Interview
Notre région a de formidables atouts pour répondre aux défis lancés à l’élevage bovin
Sébastien Valteau, président d’Interbev Pays de la Loire
Sébastien Valteau, président d’Interbev Pays de la Loire
Après la violente charge de la Cour des comptes la semaine dernière contre l’élevage bovin, il y a eu rétropédalage du ministre de l’Agriculture et de la Première ministre qui ont tous deux réaffirmé depuis leur fort attachement à ces filières d’élevage dans notre pays.
Que vous inspirent ces messages contradictoires ?
D’abord que la Cour des comptes dispose sans doute de très bons comptables, mais il y a dans ce sujet une dimension scientifique et une approche globale qui n’est pas à leur portée. La filière bovine n’a pas attendu ce rapport pour se préoccuper de ses émissions de gaz à effet de serre (GES). Nous y travaillons depuis des années, dans le cadre du pacte sociétal, et singulièrement en Pays de la Loire où nous avons mis beaucoup d’ambition avec le Conseil régional et l’interprofession pour financer des diagnostics Cap2’ER. A ce jour, 900 ont été réalisés chez les éleveurs bovins de la région, dans une démarche de progrès qui couple la réduction des GES et le travail sur nos coûts de production, soit précisément ce que pointe la Cour des comptes dans son rapport.
Les vaches françaises émettent-elles effectivement moins de GES que leurs homologues brésiliennes ou américaines ?
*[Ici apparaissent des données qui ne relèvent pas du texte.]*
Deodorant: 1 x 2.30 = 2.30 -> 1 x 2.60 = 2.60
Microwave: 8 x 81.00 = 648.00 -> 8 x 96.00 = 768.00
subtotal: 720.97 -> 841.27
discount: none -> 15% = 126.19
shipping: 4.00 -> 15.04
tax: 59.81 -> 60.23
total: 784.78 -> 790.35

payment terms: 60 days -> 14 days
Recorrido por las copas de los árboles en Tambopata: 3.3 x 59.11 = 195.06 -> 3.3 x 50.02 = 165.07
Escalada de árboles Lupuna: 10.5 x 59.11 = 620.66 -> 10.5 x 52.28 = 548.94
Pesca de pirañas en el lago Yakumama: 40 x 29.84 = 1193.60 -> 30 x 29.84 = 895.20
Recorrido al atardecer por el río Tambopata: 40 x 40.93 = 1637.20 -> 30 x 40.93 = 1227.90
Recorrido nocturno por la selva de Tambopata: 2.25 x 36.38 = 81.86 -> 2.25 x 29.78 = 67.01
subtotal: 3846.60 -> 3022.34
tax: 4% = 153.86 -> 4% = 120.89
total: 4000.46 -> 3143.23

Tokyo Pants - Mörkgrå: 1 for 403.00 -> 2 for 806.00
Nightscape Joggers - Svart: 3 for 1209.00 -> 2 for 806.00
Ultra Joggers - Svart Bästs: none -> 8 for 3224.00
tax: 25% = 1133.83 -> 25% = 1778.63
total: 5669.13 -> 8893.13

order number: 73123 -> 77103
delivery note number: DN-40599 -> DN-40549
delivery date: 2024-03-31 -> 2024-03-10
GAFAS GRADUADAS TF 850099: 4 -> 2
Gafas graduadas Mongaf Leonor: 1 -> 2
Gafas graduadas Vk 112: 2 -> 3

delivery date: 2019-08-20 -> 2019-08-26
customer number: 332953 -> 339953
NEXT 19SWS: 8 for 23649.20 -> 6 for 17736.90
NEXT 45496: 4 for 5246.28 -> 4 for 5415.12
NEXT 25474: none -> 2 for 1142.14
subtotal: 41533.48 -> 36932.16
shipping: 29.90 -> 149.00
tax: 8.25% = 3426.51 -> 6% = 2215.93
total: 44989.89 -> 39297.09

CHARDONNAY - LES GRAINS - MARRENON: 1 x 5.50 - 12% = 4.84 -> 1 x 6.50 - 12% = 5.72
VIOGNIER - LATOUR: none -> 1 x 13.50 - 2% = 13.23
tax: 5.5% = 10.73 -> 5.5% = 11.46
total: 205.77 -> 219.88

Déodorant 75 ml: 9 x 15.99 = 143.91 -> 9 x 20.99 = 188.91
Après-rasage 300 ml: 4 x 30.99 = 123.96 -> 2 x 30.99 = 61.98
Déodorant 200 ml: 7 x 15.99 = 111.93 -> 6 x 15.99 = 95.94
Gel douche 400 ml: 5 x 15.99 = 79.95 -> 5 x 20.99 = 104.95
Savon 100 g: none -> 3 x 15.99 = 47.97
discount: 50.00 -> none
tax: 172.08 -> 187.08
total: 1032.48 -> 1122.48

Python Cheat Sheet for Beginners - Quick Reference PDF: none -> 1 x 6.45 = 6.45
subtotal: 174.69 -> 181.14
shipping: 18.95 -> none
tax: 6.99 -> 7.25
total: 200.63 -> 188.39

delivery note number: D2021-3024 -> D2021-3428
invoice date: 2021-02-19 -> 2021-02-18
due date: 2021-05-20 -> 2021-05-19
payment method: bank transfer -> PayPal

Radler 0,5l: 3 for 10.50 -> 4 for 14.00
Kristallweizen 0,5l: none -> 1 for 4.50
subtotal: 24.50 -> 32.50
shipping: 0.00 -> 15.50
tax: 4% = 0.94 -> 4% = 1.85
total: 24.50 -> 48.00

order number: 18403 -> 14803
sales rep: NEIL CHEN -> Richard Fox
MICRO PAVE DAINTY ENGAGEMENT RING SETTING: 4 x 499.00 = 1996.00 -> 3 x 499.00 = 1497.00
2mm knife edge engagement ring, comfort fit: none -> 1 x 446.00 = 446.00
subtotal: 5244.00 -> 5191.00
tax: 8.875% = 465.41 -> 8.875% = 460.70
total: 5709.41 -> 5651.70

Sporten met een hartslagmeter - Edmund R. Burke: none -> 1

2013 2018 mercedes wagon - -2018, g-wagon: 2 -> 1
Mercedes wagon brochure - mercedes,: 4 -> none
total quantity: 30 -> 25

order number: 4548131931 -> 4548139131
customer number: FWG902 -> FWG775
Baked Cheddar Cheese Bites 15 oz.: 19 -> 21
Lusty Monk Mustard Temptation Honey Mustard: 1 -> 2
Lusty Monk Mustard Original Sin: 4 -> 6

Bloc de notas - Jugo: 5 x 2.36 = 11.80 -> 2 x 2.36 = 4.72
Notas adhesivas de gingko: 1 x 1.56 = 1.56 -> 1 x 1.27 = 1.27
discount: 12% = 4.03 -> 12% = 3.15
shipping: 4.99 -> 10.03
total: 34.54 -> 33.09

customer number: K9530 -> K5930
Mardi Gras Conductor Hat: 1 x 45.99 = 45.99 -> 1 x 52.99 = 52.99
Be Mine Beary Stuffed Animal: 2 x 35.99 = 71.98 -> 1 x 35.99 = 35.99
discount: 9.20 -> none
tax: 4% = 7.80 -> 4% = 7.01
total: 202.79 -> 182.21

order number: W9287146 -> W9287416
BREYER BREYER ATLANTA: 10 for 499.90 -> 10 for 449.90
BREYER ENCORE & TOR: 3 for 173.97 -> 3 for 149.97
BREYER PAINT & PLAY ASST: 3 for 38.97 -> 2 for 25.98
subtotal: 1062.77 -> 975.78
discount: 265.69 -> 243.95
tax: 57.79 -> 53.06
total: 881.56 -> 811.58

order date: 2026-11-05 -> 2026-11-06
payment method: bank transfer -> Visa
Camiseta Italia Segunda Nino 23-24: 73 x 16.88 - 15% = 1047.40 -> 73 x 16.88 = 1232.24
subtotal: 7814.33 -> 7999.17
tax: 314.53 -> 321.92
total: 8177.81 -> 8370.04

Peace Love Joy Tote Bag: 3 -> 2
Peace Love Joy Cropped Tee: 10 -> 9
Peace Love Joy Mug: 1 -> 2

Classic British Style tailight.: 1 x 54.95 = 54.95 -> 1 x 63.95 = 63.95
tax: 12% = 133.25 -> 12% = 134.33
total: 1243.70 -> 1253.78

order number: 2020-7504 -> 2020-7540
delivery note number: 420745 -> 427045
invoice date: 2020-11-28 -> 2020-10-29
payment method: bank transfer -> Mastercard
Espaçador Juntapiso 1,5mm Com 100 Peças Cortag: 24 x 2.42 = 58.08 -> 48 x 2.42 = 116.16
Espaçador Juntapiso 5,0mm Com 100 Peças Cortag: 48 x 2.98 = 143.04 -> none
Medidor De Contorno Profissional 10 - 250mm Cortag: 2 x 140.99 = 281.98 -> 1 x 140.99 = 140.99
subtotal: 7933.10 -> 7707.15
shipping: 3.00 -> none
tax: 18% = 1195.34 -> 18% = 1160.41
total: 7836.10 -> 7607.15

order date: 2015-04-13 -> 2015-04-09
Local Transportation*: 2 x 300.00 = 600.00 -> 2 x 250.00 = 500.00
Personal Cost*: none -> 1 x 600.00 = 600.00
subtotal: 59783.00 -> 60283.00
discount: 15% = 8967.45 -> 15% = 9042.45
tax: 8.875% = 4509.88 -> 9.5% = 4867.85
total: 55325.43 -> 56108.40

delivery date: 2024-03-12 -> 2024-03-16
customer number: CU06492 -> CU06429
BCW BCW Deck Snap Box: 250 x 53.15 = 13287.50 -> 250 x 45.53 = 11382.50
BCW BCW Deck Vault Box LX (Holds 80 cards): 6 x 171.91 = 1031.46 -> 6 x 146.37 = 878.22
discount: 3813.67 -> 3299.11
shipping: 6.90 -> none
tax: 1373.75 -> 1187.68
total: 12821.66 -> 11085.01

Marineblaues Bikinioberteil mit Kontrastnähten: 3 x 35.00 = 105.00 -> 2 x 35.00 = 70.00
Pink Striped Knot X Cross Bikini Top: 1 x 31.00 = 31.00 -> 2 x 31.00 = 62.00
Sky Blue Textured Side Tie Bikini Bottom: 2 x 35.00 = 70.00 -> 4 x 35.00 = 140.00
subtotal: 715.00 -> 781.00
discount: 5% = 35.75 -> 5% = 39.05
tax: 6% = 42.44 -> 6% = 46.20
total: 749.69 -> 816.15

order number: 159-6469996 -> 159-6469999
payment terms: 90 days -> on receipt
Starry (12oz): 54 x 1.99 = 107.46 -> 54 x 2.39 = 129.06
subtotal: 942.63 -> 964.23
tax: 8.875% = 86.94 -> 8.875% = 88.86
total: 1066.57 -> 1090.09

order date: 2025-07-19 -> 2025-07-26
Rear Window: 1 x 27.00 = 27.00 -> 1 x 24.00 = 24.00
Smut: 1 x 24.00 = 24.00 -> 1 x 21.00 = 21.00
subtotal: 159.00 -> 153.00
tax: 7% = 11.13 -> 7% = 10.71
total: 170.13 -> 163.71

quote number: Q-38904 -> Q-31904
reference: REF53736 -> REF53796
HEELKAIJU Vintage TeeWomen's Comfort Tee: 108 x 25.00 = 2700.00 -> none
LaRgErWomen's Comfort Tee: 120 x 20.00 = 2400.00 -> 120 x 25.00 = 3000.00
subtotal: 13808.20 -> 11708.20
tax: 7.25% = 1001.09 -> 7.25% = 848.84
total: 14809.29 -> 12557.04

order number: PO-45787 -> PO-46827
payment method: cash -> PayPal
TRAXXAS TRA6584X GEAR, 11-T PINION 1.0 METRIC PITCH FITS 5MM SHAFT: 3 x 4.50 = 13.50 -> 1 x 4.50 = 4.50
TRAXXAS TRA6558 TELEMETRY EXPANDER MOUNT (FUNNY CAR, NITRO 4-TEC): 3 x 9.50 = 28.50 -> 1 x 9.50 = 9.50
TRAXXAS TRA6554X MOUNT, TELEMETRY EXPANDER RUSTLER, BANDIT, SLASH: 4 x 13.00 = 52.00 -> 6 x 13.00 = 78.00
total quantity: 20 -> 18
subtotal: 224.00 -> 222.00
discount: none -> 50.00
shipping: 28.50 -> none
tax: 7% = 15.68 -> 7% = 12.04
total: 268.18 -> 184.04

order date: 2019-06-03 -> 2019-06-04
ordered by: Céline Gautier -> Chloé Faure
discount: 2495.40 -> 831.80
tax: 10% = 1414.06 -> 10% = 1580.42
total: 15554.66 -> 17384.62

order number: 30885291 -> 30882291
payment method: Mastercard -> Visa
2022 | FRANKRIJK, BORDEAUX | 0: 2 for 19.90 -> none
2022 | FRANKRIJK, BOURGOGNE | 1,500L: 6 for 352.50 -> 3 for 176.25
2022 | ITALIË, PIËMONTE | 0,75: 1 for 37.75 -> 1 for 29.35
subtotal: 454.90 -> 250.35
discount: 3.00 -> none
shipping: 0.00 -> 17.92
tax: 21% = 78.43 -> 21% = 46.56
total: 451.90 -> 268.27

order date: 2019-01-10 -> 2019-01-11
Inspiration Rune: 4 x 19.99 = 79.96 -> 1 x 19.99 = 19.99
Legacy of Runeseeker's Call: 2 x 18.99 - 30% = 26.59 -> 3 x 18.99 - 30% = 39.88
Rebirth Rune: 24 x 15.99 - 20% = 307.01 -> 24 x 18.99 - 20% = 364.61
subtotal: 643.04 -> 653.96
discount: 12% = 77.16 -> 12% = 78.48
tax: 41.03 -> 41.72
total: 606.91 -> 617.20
Il faut rester prudent sur ce genre d’évaluation. Parce qu’on sait que les systèmes de production intensifs sont les systèmes qui dégagent le moins de GES, ramené à la production. Le problème est qu’ils viennent en concurrence directe avec l’alimentation humaine pour les ressources végétales. A mon sens on a d’ailleurs dans doute fait une erreur en France en se focalisant sur la performance et la productivité des élevages d’un côté et des systèmes végétaux de l’autre. On mesure aujourd’hui,après les différentes crises que nous venons de traverser, que le système de polyculture-élevage, tel que nous le pratiquons dans les Pays de la Loire, est sans doute le modèle qui peut le mieux répondre à tous ces enjeux prioritaires que sont la biodiversité, la fertilisation de nos sols, le bien-être animal, le stockage de carbone, et bien-sûr in fine la rémunération de nos producteurs.
N’y a-t-il pas une énorme hypocrisie à ne pas comptabiliser les GES des productions importées ?
Si bien sûr et c’est pourquoi la solution qui consisterait à réduire le cheptel chez nous pour en importer d’ailleurs serait la pire des solutions. D’abord parce que la consommation de viande bovine en France ne décline, pas. Au contraire elle se maintient voire augmente en lien avec l’augmentation de la population. Réduire chez nous reviendrait donc immanquablement à importer de l’extérieur de la viande issue de modèles qui ne respectent pas les valeurs que nous venons de citer. Et surtout, ce serait perdre un peu plus de notre souveraineté alimentaire, qui est déjà très précaire puisque nous sommes passés à 90 % d’autosuffisance en viande bovine dans notre pays. La campagne de communication d’Interbev sur le flexitarisme, baptisée « Aimez la viande. Mangez en mieux » cible pleinement la responsabilisation du consommateur sur ce point.
La Cour des comptes s’est également interrogée, et c’est son rôle, sur la pertinence des aides à l’élevage, au regard d’un modèle économique jugé au final pas assez rentable. Partagez-vous ces constats ?
Que les exploitations bovines dépendent des aides et que ces aides aient pu être captées en partie par l’aval est une évidence qui nous a conduits à pousser pour obtenir les lois Egalim 1 et 2, dont le but a été précisément d’obtenir une juste rémunération à travers les marchés. Ces lois, couplées à la raréfaction de l’offre, très marquée ces dernières années, ont permis un début de revalorisation nécessaire des prix payés aux producteurs. Cela étant dit, il faut aussi regarder l’évolution du marché, car avec 60 % de viande hachée, la consommation a changé, avec des produits de plus en plus élaborés, qui ne coûtent pas forcément moins cher pour le consommateur sans pour autant rapporter plus au producteur. Il y a donc probablement, comme le dit la Cour des comptes, des liens plus forts à mettre en place entre les filières laitière et viande, que ce soit pour de la finition des vaches laitières, notamment en races mixtes, mais aussi pour des animaux jeunes croisés pour le marché du piécé. Mais il y aura aussi toujours un créneau pour le cheptel viande de qualité. C’est pour cela que la priorité est vraiment de mettre les moyens pour maintenir notre potentiel de production, notamment dans notre région. Et que les producteurs ne se démobilisent pas face à certains discours excessifs et hors sols.